* _Directions_:
Track down every line below that holds "body" and copy it.

* _Material provided_:
━━━━━━━━━━━━━━━━━━━━

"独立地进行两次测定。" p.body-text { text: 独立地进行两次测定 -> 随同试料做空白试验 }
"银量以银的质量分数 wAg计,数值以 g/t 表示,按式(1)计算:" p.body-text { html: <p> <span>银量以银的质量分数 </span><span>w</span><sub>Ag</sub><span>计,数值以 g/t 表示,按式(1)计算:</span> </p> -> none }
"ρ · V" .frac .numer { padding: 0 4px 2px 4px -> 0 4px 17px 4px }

━━━━━━━━━━━━━━━━━━━━

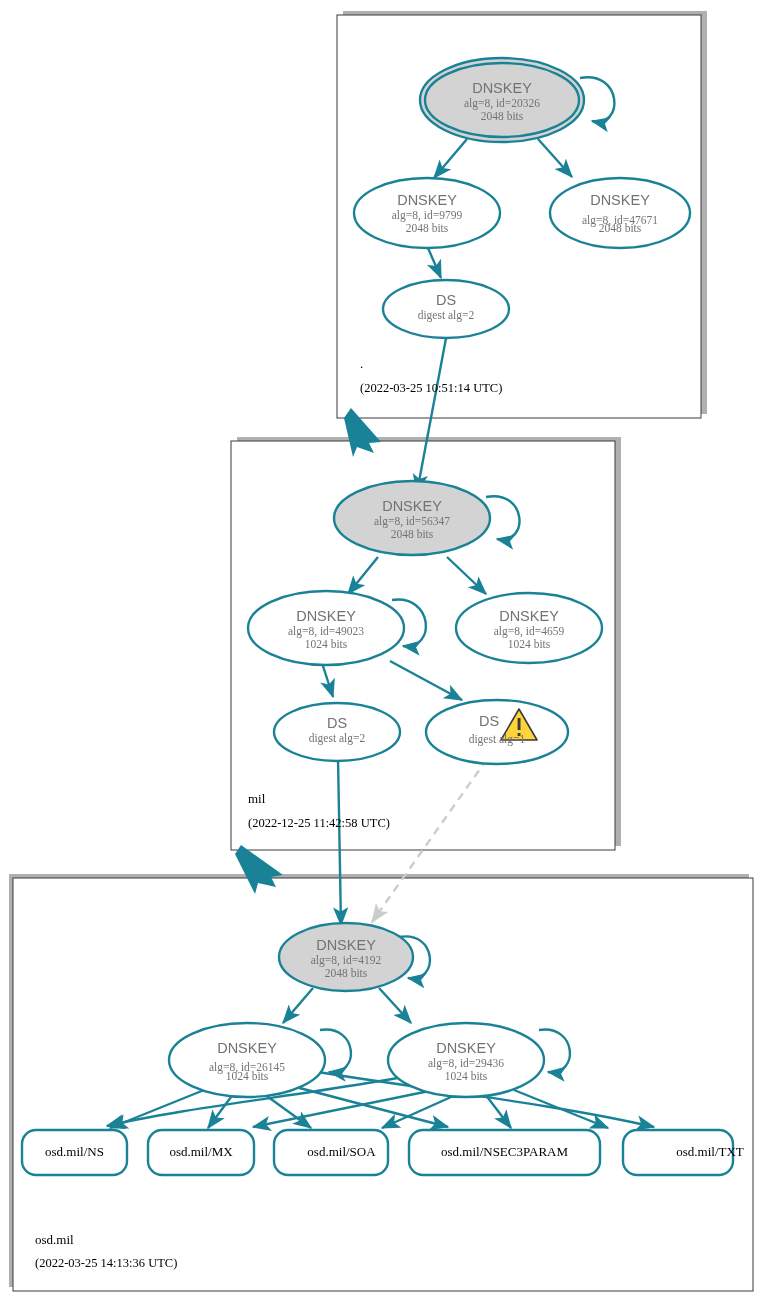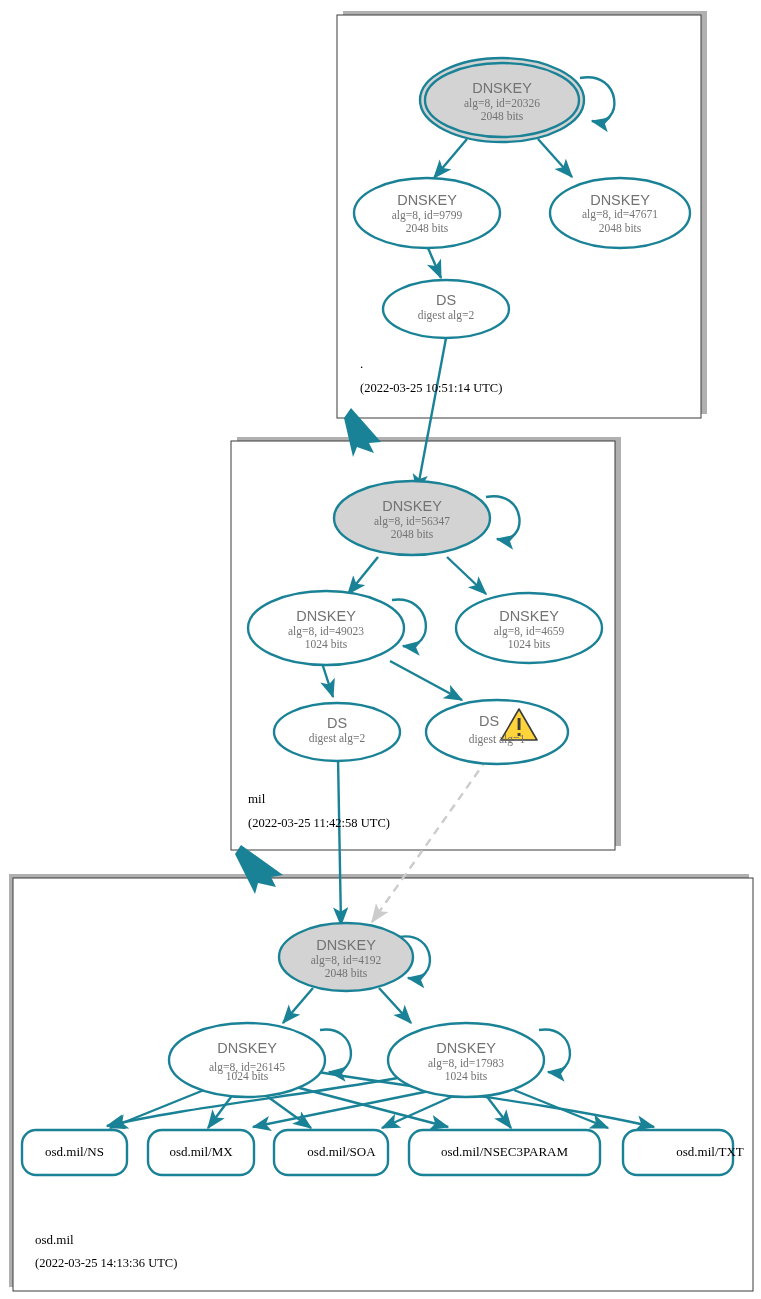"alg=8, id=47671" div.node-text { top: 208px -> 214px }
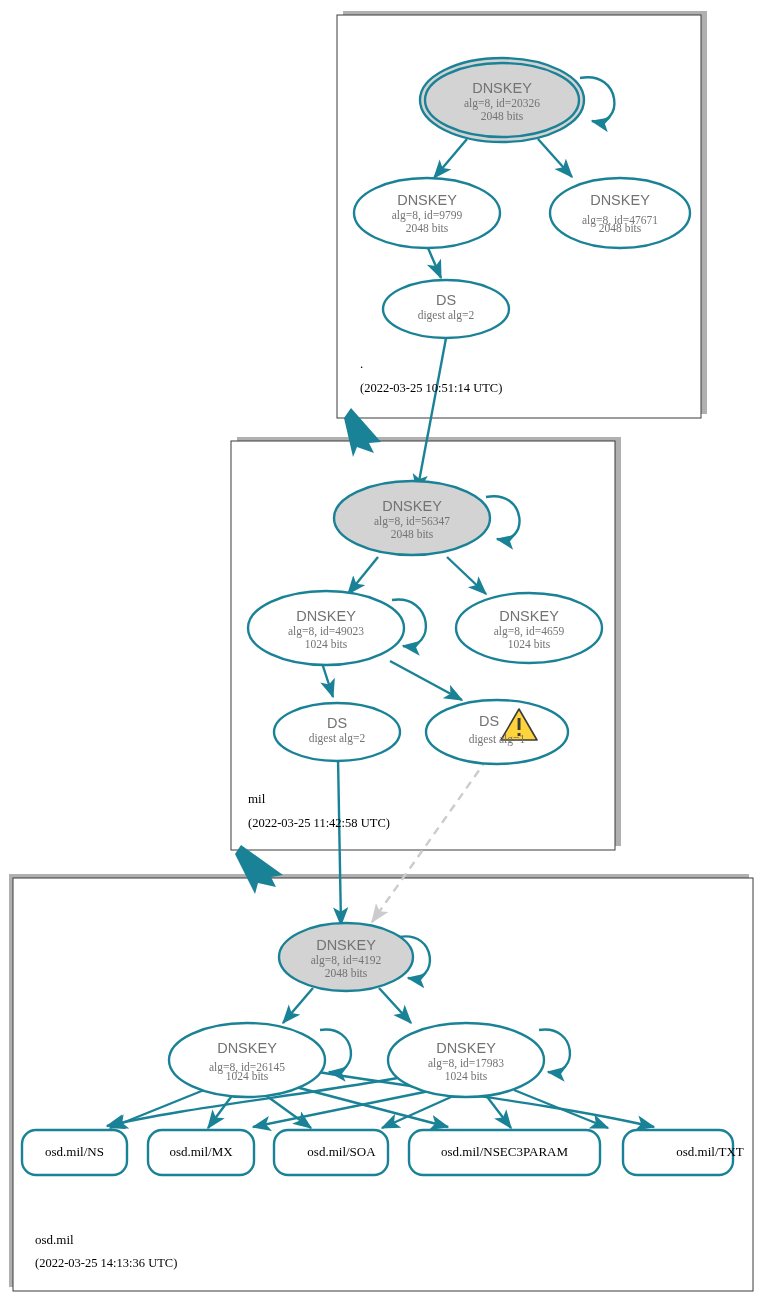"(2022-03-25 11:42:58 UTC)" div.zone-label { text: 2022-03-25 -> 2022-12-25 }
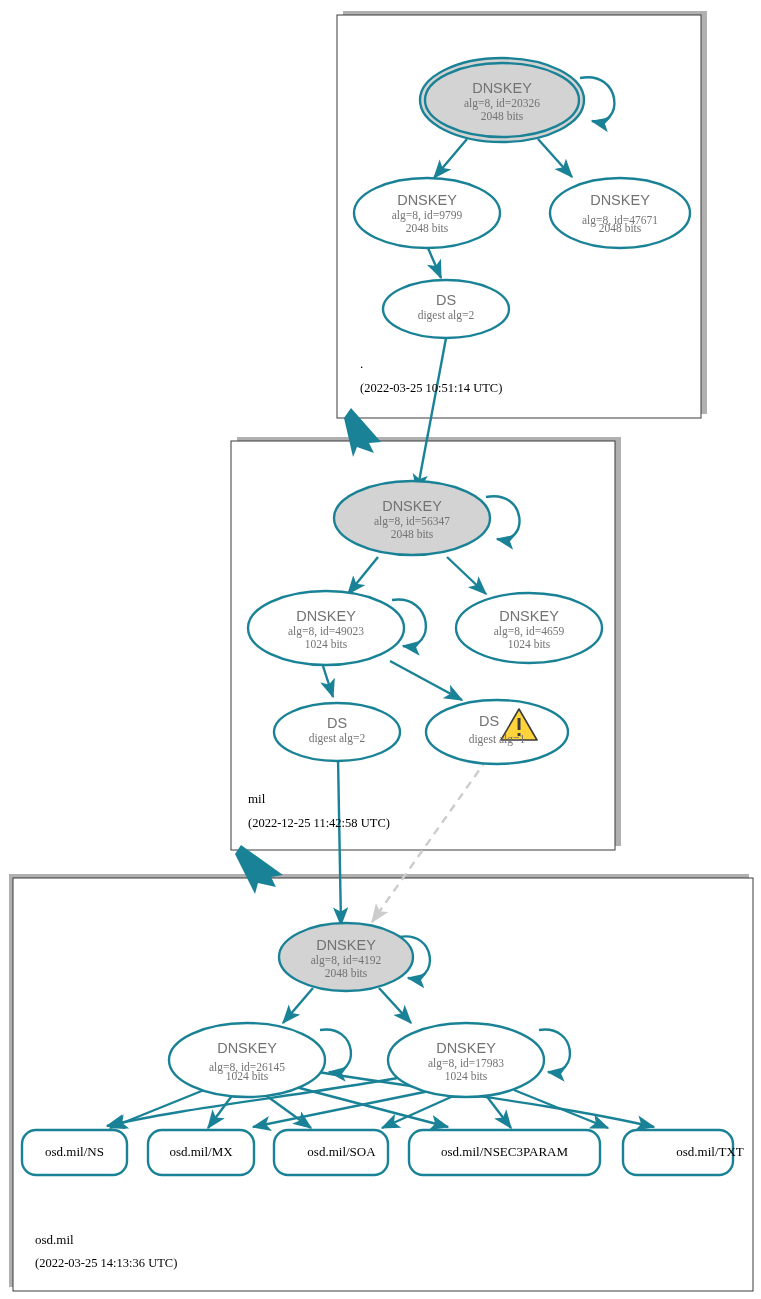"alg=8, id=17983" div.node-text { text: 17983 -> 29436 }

━━━━━━━━━━━━━━━━━━━━

* _Reply to the task_:
"独立地进行两次测定。" p.body-text { text: 独立地进行两次测定 -> 随同试料做空白试验 }
"银量以银的质量分数 wAg计,数值以 g/t 表示,按式(1)计算:" p.body-text { html: <p> <span>银量以银的质量分数 </span><span>w</span><sub>Ag</sub><span>计,数值以 g/t 表示,按式(1)计算:</span> </p> -> none }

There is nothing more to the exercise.